Work item :: Among the lines below, copy exactly those from the one with "- Product Sorting" through the one with "- When you declare", counting both ends.

================================

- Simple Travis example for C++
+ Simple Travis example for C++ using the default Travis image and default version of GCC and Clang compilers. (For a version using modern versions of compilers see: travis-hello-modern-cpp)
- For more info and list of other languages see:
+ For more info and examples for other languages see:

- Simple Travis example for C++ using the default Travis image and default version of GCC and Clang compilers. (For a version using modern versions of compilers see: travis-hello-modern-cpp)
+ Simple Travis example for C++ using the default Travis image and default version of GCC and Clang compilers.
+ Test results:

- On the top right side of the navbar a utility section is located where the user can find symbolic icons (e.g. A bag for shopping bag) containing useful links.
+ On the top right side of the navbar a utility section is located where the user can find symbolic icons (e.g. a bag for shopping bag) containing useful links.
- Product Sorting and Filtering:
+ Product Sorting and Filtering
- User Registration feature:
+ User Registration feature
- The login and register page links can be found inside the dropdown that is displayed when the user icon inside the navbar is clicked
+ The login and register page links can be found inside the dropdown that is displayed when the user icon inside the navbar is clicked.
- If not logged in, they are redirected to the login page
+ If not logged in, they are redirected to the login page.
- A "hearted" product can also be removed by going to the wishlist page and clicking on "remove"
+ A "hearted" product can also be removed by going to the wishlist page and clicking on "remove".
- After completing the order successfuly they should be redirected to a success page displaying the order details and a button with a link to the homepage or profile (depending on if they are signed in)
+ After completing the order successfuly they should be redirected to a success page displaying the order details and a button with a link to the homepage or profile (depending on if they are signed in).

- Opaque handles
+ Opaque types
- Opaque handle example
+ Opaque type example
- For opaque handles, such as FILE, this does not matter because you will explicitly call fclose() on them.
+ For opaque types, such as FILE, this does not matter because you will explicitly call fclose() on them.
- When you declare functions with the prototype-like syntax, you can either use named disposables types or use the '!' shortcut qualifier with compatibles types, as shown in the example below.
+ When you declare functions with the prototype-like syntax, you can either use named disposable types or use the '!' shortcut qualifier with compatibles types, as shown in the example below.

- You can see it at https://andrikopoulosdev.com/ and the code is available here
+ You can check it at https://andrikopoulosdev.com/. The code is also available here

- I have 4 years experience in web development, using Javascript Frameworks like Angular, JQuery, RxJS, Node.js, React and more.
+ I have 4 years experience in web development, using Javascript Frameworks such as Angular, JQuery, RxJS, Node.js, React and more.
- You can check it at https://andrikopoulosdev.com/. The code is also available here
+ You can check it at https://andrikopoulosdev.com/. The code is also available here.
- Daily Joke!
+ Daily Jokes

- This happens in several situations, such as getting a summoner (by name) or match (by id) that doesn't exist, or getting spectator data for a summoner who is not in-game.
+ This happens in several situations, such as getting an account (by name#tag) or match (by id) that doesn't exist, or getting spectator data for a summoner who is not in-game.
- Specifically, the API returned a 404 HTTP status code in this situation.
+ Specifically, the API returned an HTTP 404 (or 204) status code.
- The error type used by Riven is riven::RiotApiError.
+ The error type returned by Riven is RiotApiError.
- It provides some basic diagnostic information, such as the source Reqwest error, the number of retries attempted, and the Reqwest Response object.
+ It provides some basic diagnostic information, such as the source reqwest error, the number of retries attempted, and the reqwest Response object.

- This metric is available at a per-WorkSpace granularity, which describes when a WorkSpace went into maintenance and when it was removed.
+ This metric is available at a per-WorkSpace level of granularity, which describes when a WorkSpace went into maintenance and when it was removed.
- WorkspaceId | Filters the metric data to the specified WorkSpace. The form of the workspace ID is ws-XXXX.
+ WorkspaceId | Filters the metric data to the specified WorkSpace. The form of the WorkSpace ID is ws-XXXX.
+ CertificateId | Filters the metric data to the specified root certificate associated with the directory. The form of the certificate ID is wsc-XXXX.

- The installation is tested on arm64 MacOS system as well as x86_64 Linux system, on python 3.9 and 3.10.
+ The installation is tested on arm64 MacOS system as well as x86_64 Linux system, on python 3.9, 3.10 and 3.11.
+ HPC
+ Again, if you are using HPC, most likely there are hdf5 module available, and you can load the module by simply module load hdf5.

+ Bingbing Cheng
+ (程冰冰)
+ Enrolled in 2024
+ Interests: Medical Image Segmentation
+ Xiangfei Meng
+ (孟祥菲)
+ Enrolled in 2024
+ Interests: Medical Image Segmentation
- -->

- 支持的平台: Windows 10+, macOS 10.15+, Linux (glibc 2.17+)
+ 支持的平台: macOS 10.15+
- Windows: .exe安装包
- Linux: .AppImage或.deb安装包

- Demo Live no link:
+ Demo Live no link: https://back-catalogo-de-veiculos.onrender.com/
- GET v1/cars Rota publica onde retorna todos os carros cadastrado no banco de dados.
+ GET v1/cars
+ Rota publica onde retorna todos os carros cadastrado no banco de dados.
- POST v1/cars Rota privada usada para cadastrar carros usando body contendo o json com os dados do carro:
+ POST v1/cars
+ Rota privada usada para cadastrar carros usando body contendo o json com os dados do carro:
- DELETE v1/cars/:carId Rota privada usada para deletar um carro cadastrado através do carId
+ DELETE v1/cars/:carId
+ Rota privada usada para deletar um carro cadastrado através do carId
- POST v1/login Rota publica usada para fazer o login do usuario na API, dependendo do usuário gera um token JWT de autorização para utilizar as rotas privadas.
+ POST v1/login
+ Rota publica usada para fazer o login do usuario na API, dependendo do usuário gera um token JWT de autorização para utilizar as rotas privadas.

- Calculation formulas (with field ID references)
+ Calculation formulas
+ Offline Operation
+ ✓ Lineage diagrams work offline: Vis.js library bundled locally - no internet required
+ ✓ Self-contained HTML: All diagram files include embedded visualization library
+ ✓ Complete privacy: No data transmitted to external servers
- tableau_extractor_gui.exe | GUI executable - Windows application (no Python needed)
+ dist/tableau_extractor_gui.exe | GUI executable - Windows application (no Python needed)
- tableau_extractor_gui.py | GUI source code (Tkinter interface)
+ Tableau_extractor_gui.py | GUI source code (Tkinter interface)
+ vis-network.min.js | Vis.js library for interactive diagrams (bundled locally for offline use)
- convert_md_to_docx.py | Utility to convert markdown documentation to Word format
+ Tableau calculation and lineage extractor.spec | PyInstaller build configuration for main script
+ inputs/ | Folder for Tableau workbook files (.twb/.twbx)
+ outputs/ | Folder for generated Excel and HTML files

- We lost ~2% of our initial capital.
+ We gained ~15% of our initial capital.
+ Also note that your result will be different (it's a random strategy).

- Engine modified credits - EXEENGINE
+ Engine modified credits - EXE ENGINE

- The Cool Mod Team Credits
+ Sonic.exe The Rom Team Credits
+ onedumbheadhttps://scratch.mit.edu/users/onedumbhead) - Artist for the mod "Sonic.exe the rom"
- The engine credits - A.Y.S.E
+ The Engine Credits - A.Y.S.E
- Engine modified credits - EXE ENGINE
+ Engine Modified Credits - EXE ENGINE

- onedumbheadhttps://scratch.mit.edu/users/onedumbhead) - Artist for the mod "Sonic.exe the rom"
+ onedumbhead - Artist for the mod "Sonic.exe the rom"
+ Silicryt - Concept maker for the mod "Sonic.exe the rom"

================================

Answer to the exercise ::
- Product Sorting and Filtering:
+ Product Sorting and Filtering
- User Registration feature:
+ User Registration feature
- The login and register page links can be found inside the dropdown that is displayed when the user icon inside the navbar is clicked
+ The login and register page links can be found inside the dropdown that is displayed when the user icon inside the navbar is clicked.
- If not logged in, they are redirected to the login page
+ If not logged in, they are redirected to the login page.
- A "hearted" product can also be removed by going to the wishlist page and clicking on "remove"
+ A "hearted" product can also be removed by going to the wishlist page and clicking on "remove".
- After completing the order successfuly they should be redirected to a success page displaying the order details and a button with a link to the homepage or profile (depending on if they are signed in)
+ After completing the order successfuly they should be redirected to a success page displaying the order details and a button with a link to the homepage or profile (depending on if they are signed in).

- Opaque handles
+ Opaque types
- Opaque handle example
+ Opaque type example
- For opaque handles, such as FILE, this does not matter because you will explicitly call fclose() on them.
+ For opaque types, such as FILE, this does not matter because you will explicitly call fclose() on them.
- When you declare functions with the prototype-like syntax, you can either use named disposables types or use the '!' shortcut qualifier with compatibles types, as shown in the example below.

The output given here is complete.